Presently Bertrond began to speak, walking to and fro in short, quick steps as he did, and in his voice there was a trace of madness.
'It's all over, Yaan. I'd hoped that with our knowledge we could have brought you out of barbarism in a dozen generations, but now you will have to fight your way up from the jungle alone, and it may take you a million years to do so. I'm sorry-there's so much we could have done. Even now I wanted to stay here, but Altman and Clindar talk of duty, and I suppose that they are right. There is little enough that we can do, but our world is calling and we must not forsake it.
'I wish you could understand me, Yaan. I wish you knew what was saying. I'm leaving you these tools: some of them you will discover how to use, though as likely as not in a generation they'll be lost or forgotten. See how this blade cuts: it will be ages before
your world can make its like. And guard this well: when you press the button-look! If you use it sparingly, it will give you light for years, though sooner or later it will die. As for these other things find what use for them you can.
'Here come the first stars, up there in the east. Do you ever look at the stars, Yaan? I wonder how long it will be before you have discovered what they are, and I wonder what will have happened to us by then. Those stars are our homes, Yaan, and we cannot save them. Many have died already, in explosions so vast that I can imagine them no more than you. In a hundred thousand of your years, the light of those funeral pyres will reach your world and set its peoples wondering. By then, perhaps, your race will be reaching for the stars. I wish I could warn you against the mistakes we made, and which now will cost us all that we have won.
'It is well for your people, Yaan, that your world is here at the frontier of the Universe. You may escape the doom that waits for us. One day, perhaps, your ships will go searching among the stars as we have done, and they may come upon the ruins of our worlds and wonder who we were. But they will never know that we met here by this river when your race was young.

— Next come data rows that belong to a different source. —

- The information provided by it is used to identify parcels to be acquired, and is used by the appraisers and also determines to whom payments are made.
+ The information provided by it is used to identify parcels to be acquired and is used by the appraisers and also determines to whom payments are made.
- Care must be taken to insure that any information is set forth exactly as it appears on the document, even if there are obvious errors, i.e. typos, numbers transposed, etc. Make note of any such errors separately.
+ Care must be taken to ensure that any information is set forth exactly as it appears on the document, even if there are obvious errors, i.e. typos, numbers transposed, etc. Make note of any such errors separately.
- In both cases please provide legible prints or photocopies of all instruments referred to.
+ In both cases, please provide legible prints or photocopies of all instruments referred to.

'Here come my friends; they would give me no more time. Good-by, Yaan-use well the things I have left you. They are your world's greatest treasures.'
Something huge, something that glittered in the starlight, was sliding down from the sky. It did not reach the ground, but came to rest a little way above the surface, and in utter silence a rectangle of light opened in its side. The shining giant appeared out of the night and stepped through the golden door. Bertrond followed, pausing for a moment at the threshold to wave back at Yaan. Then the darkness closed behind him.

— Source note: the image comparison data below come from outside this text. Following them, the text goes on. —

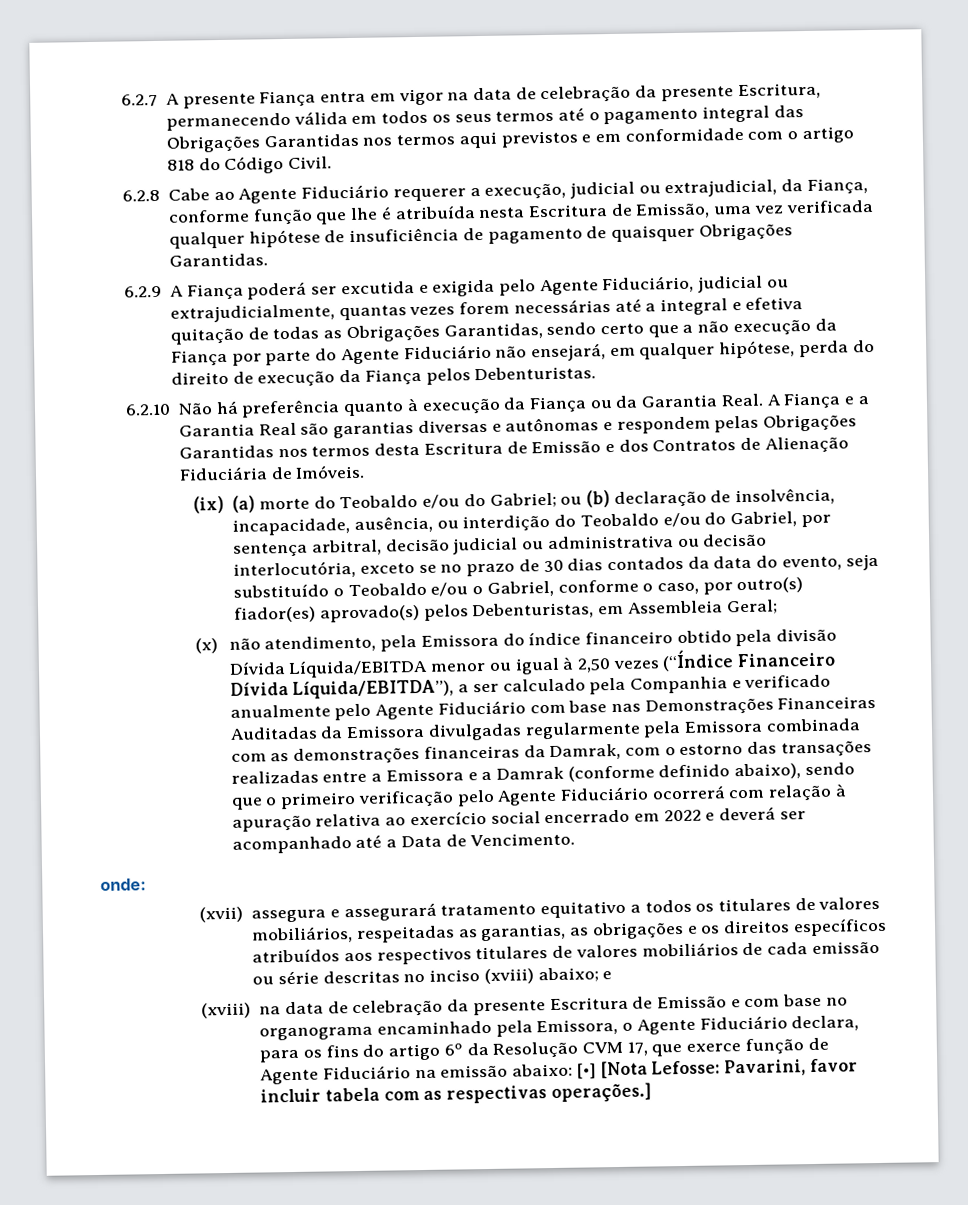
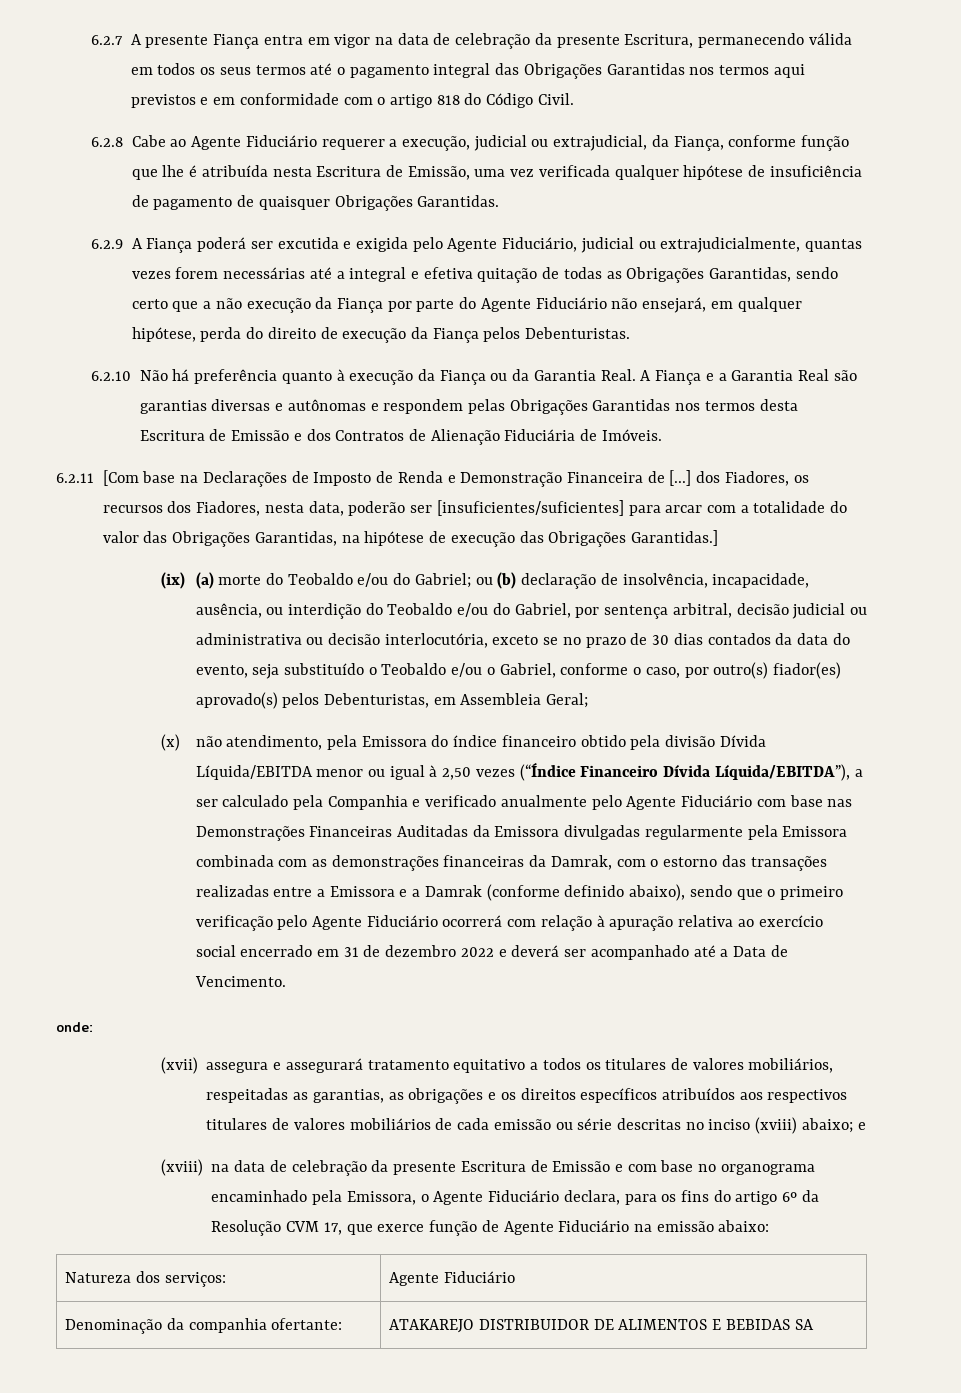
+ 6.2.11 [Com base na Declarações de Imposto de Renda e Demonstração Financeira de [...] dos Fiadores, os recursos dos Fiadores, nesta data, poderão ser [insuficientes/suficientes] para arcar com a totalidade do valor das Obrigações Garantidas, na hipótese de execução das Obrigações Garantidas.]
- (x) não atendimento, pela Emissora do índice financeiro obtido pela divisão Dívida Líquida/EBITDA menor ou igual à 2,50 vezes (“Índice Financeiro Dívida Líquida/EBITDA”), a ser calculado pela Companhia e verificado anualmente pelo Agente Fiduciário com base nas Demonstrações Financeiras Auditadas da Emissora divulgadas regularmente pela Emissora combinada com as demonstrações financeiras da Damrak, com o estorno das transações realizadas entre a Emissora e a Damrak (conforme definido abaixo), sendo que o primeiro verificação pelo Agente Fiduciário ocorrerá com relação à apuração relativa ao exercício social encerrado em 2022 e deverá ser acompanhado até a Data de Vencimento.
+ (x) não atendimento, pela Emissora do índice financeiro obtido pela divisão Dívida Líquida/EBITDA menor ou igual à 2,50 vezes (“Índice Financeiro Dívida Líquida/EBITDA”), a ser calculado pela Companhia e verificado anualmente pelo Agente Fiduciário com base nas Demonstrações Financeiras Auditadas da Emissora divulgadas regularmente pela Emissora combinada com as demonstrações financeiras da Damrak, com o estorno das transações realizadas entre a Emissora e a Damrak (conforme definido abaixo), sendo que o primeiro verificação pelo Agente Fiduciário ocorrerá com relação à apuração relativa ao exercício social encerrado em 31 de dezembro 2022 e deverá ser acompanhado até a Data de Vencimento.
- (xviii) na data de celebração da presente Escritura de Emissão e com base no organograma encaminhado pela Emissora, o Agente Fiduciário declara, para os fins do artigo 6º da Resolução CVM 17, que exerce função de Agente Fiduciário na emissão abaixo: [•] [Nota Lefosse: Pavarini, favor incluir tabela com as respectivas operações.]
+ (xviii) na data de celebração da presente Escritura de Emissão e com base no organograma encaminhado pela Emissora, o Agente Fiduciário declara, para os fins do artigo 6º da Resolução CVM 17, que exerce função de Agente Fiduciário na emissão abaixo:
+ Natureza dos serviços: | Agente Fiduciário
+ Denominação da companhia ofertante: | ATAKAREJO DISTRIBUIDOR DE ALIMENTOS E BEBIDAS SA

No more swiftly than smoke drifts upward from a fire, the ship lifted away. When it was so small that Yaan felt he could hold it in his hands, it seemed to blur into a long line of light slanting upward into the stars. From the empty sky a peal of thunder echoed over the sleeping land; and Yaan knew at last that the gods were gone and would never come again.
For a long time he stood by the gently moving waters, and into his soul there came a sense of loss he was never to forget and never
to understand. Then, carefully and reverently, he collected together the gifts that Bertrond had left.
Under the stars, the lonely figure walked homeward across a nameless land. Behind him the river flowed softly to the sea, winding through the fertile plains on which, more than a thousand centuries ahead, Yaan's descendants would build the great city they were to call Babylon.